Data in this exercise:
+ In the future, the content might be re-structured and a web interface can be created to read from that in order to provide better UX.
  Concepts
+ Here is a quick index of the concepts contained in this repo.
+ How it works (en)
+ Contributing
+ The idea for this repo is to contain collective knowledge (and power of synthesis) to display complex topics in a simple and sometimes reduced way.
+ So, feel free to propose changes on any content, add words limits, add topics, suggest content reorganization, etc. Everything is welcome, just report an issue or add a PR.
---
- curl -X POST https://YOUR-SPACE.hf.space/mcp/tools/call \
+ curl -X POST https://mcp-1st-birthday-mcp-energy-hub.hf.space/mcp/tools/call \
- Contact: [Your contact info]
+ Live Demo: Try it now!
==
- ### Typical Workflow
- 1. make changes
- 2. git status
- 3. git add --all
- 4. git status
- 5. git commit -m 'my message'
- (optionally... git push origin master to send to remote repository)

What is expected:
Go through the entries above and copy every line containing "curl".

Task result:
- curl -X POST https://YOUR-SPACE.hf.space/mcp/tools/call \
+ curl -X POST https://mcp-1st-birthday-mcp-energy-hub.hf.space/mcp/tools/call \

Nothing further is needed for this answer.